Он жил зимы, чтобы жить. Весны и лето он жил, чтобы родить. Он не умел думать. Он делал это потому, что так велел тот инстинкт, который правил им. Зимами он жил, чтобы есть, чтобы не умереть. Зимы были холодны и страшны. Веснами — он родил. И тогда по жилам его текла горячая кровь, светило солнце и горели звезды, и ему все время хотелось потянуться, закрыть глаза, бить крыльями воздух и ухать радостно, на все овраги сразу.

VIII

Осенью улетали птенцы. Старики с молодыми прощались навсегда и прощались уже безразлично. Осенью шли дожди, волоклись туманы, низко спускалось небо. Ночи были тоскливы, мокры, черны. Старики сидели в мокром гнезде, двое, трудно засыпая, тяжело ворочаясь. И глаза их светились зелеными огоньками гнилушек. Самец уже не ухал.

IX

Так было тринадцать лет их жизни.

X

Потом самец умер.

В молодости у него было испорчено крыло, с тех пор как он дрался за самку. С годами ему все труднее и труднее было охотиться за добычей, все дальше и дальше летал он за ней, а ночами не мог уснуть от большой и нудной боли по всему крылу. И это было очень страшно, ибо раньше он не чувствовал своего крыла, а теперь оно стало важным и мучительным. Ночами он не спал, свешивая крыло, отталкивая от себя. А утрами, едва владея им, он улетал за добычей.

И самка бросила его.

Предвесной, в сумерки она улетела из гнезда.

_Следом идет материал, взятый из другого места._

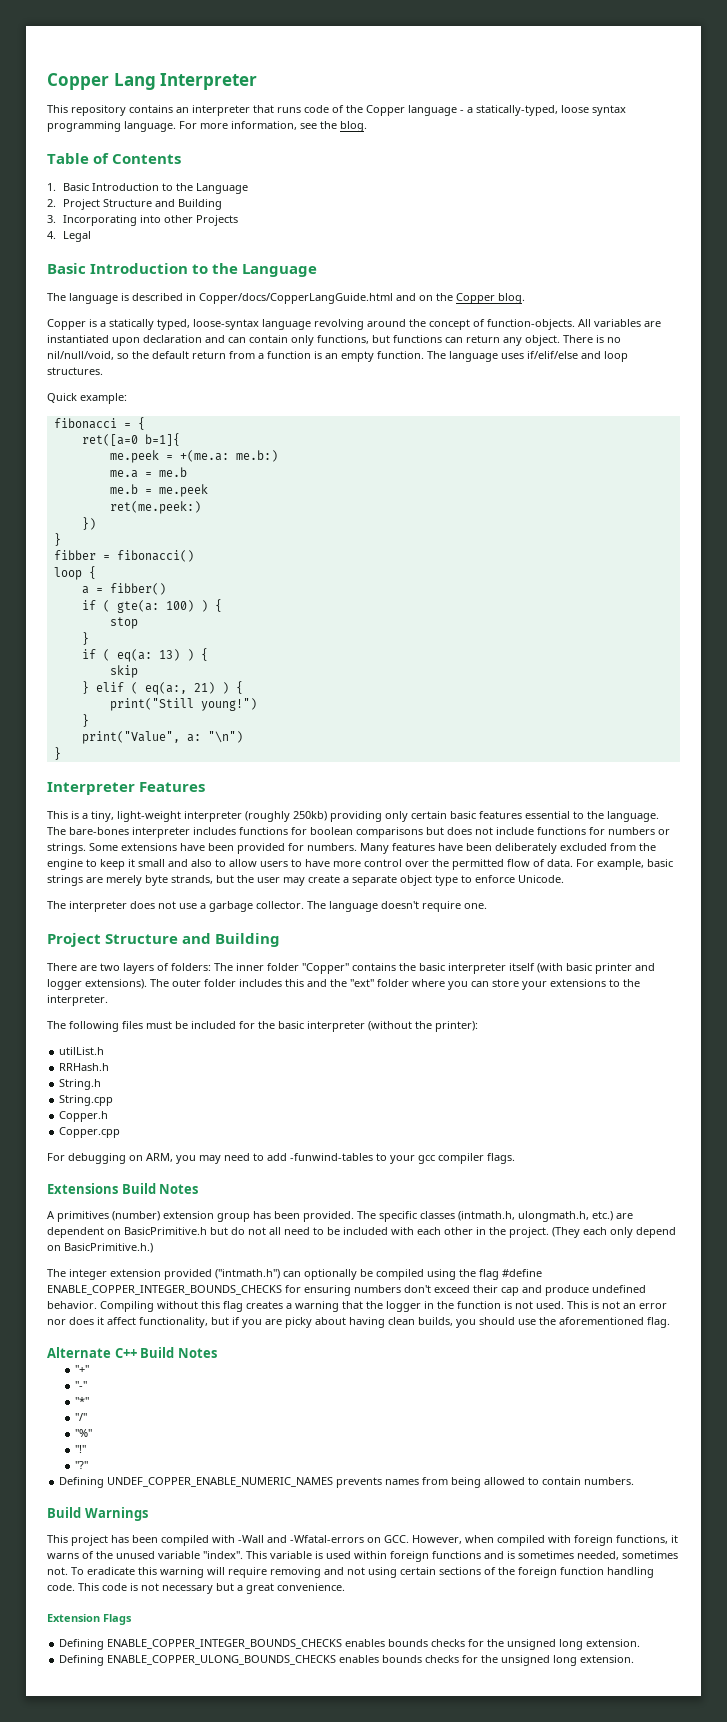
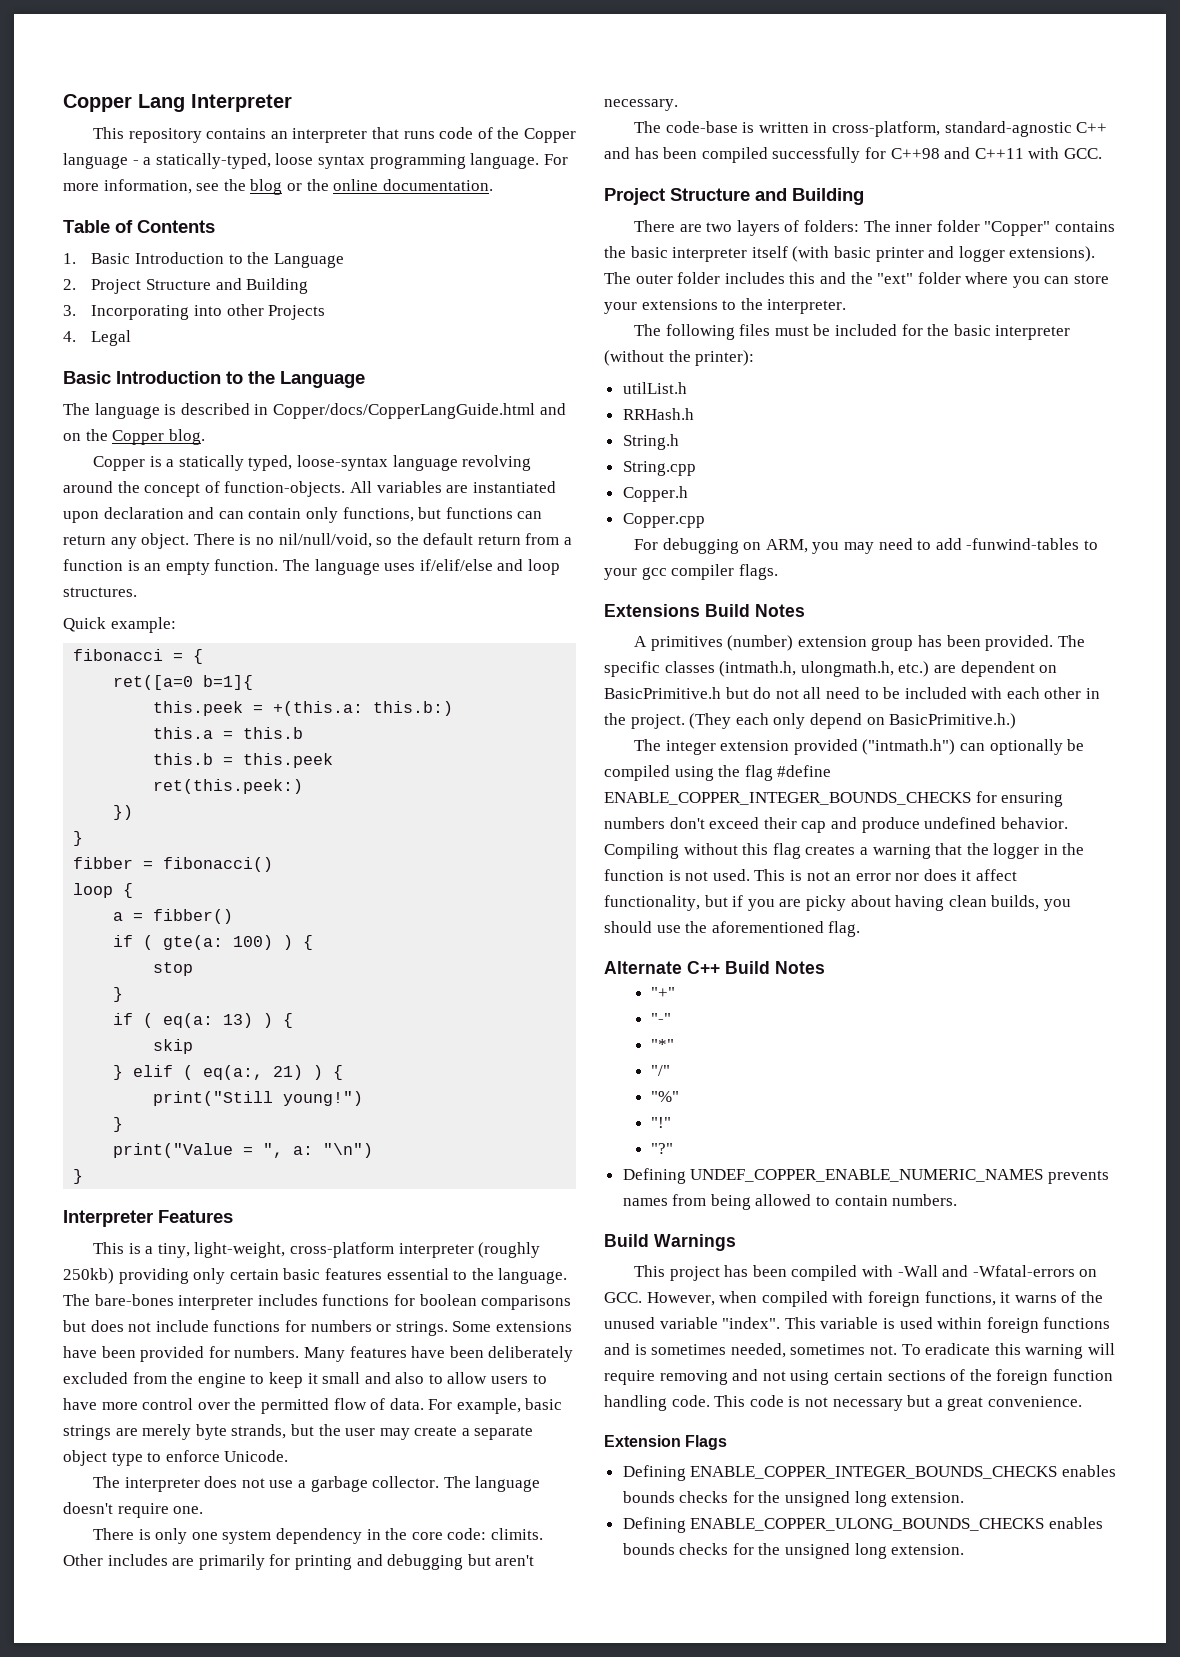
[340,121,367,132] blog. -> [250,179,493,195] blog or the online documentation.
[109,450,278,463] [109,467,187,478] [109,484,208,497] [109,501,201,514] me.peek = +(me.a: me.b:) // me.a = me.b // me.b = me.peek // ret(me.peek:) -> [153,701,454,716] [153,727,304,739] [153,753,334,768] [153,779,304,794] this.peek = +(this.a: this.b:) // this.a = this.b // this.b = this.peek // ret(this.peek:)
[81,731,180,744] print("Value", -> [113,1143,284,1158] print("Value = ",
[117,811,181,822] light-weight -> [194,1242,395,1258] light-weight, cross-platform
(487, 906) none -> [93,1528,543,1544] [63,1554,535,1570] [604,99,678,111] [634,121,1108,137] [604,147,1102,163] // There is only one system dependency in the core code: climits. Other includes are primarily for printing and debugging but aren't necessary. // The code-base is written in cross-platform, standard-agnostic C++ and has been compiled successfully for C++98 and C++11 with GCC.

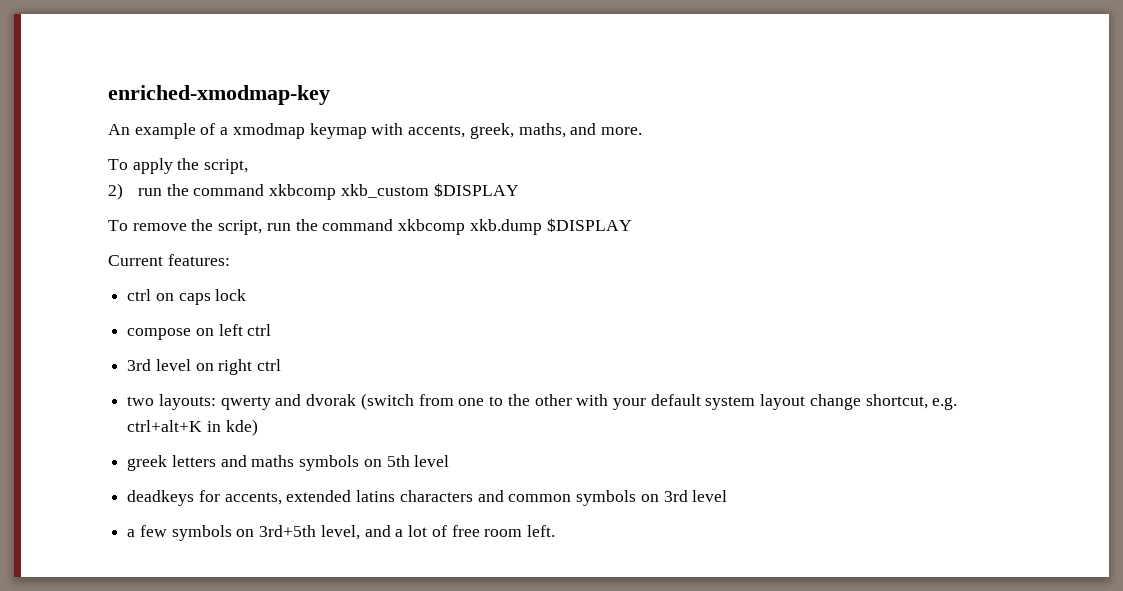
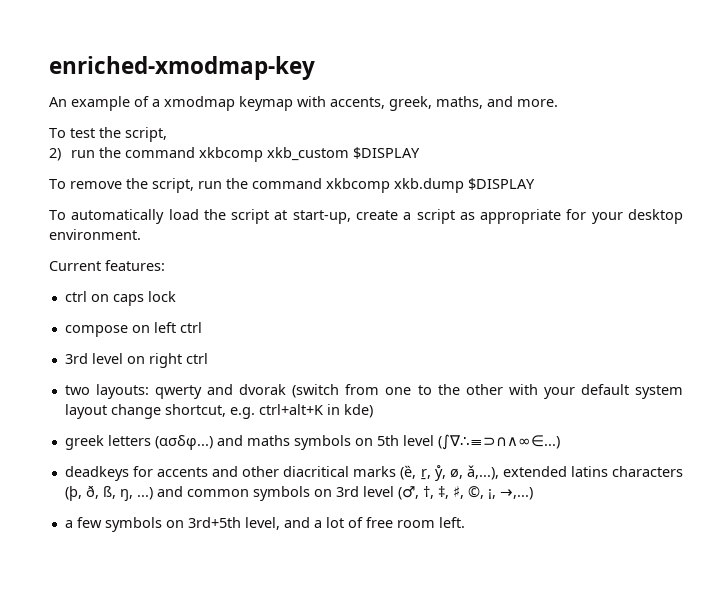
[132,158,173,174] apply -> [70,128,95,138] test
(632, 225) none -> [49,209,684,224] [49,229,141,240] // To automatically load the script at start-up, create a script as appropriate for your desktop environment.
(216, 461) none -> [154,435,213,450] (ασδφ...)
(450, 461) none -> [437,434,560,450] (∫∇∴≡⊃∩∧∞∈...)
[224,490,473,505] accents, extended latins characters -> [157,465,683,481] [64,485,153,501] accents and other diacritical marks (ȅ, ṟ, ẙ, ø, ǎ,...), extended latins characters (þ, ð, ß, ŋ, ...)
(728, 496) none -> [397,486,533,500] (♂, †, ‡, ♯, ©, ¡, →,...)

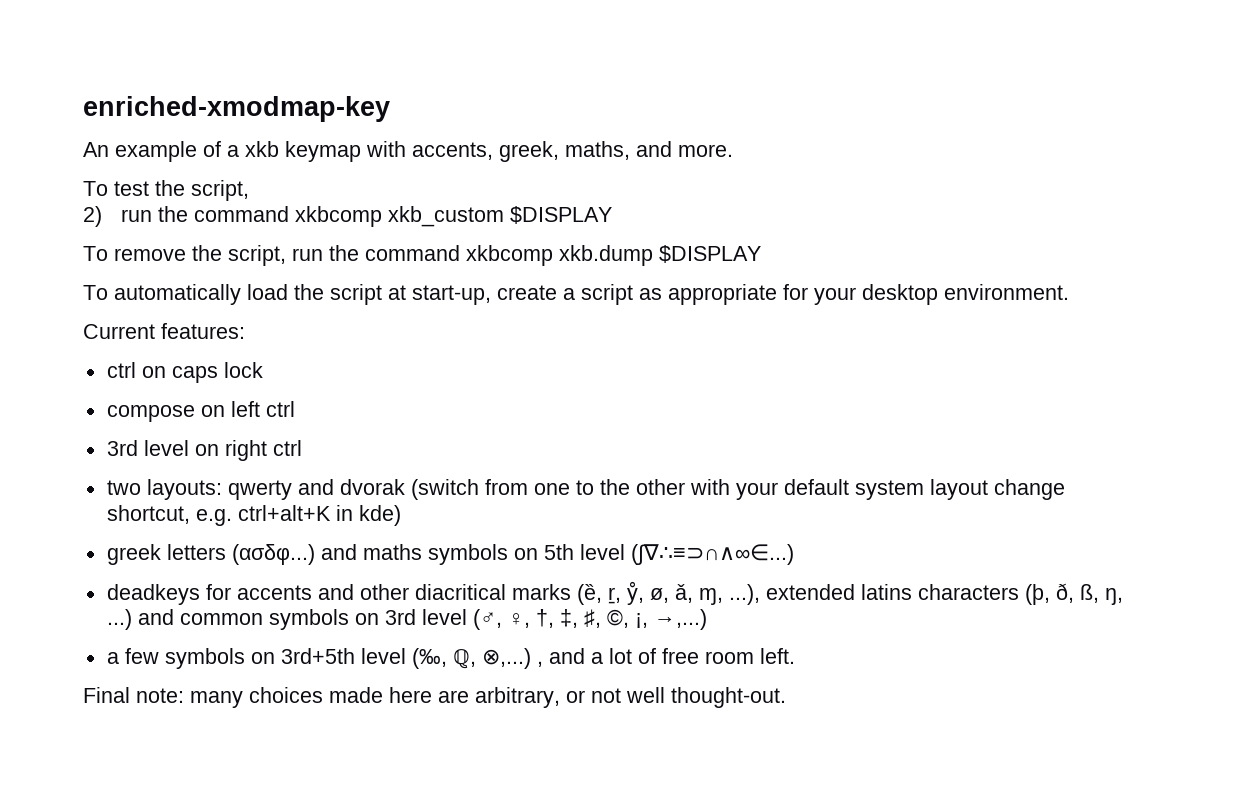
[164,96,235,111] xmodmap -> [245,141,279,157] xkb
[466,465,499,480] ǎ,...), -> [674,584,760,605] ǎ, ɱ, ...),
(419, 493) none -> [507,613,530,628] ♀,
[244,517,280,530] level, -> [360,648,543,669] level (‰, ℚ, ⊗,...) ,
(465, 522) none -> [83,687,786,708] // Final note: many choices made here are arbitrary, or not well thought-out.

Самец искал ее всю ночь и на заре нашел. Она была с другим самцом, молодым и сильным, нежно всклекотывающим около нее. И старик почувствовал, что все, данное ему в жизни, кончено. Он бросился драться с молодым. Он дрался неуверенно и слабо. А молодой кинулся к нему сильно и страстно, рвал и грыз его тело. Самка же, как много лет назад, безразлично следила за схваткой. Старик был побежден. Окровавленный, изорванный, с вытекшим глазом, он улетел к себе в гнездо. Он сел на свою лапу корня. И было понятно, что с жизнью счеты его кончены. Он жил, чтобы есть, чтобы родить. Теперь ему оставалось — умереть. Верно, он чувствовал это инстинктом, ибо два дня сидел тихо и недвижно на обрыве, втянув голову в шею. А потом, спокойно и незаметно для себя, умер. Упал под обрыв и лежал там с ногами, скрюченными и поднятыми вверх. Это было ночью. Новыми были звезды. Кричали в лесах, на токах птицы. Ухали филины. Самец пролежал пять дней на дне оврага. Он уже начал разлагаться и горько, скверно пахнул.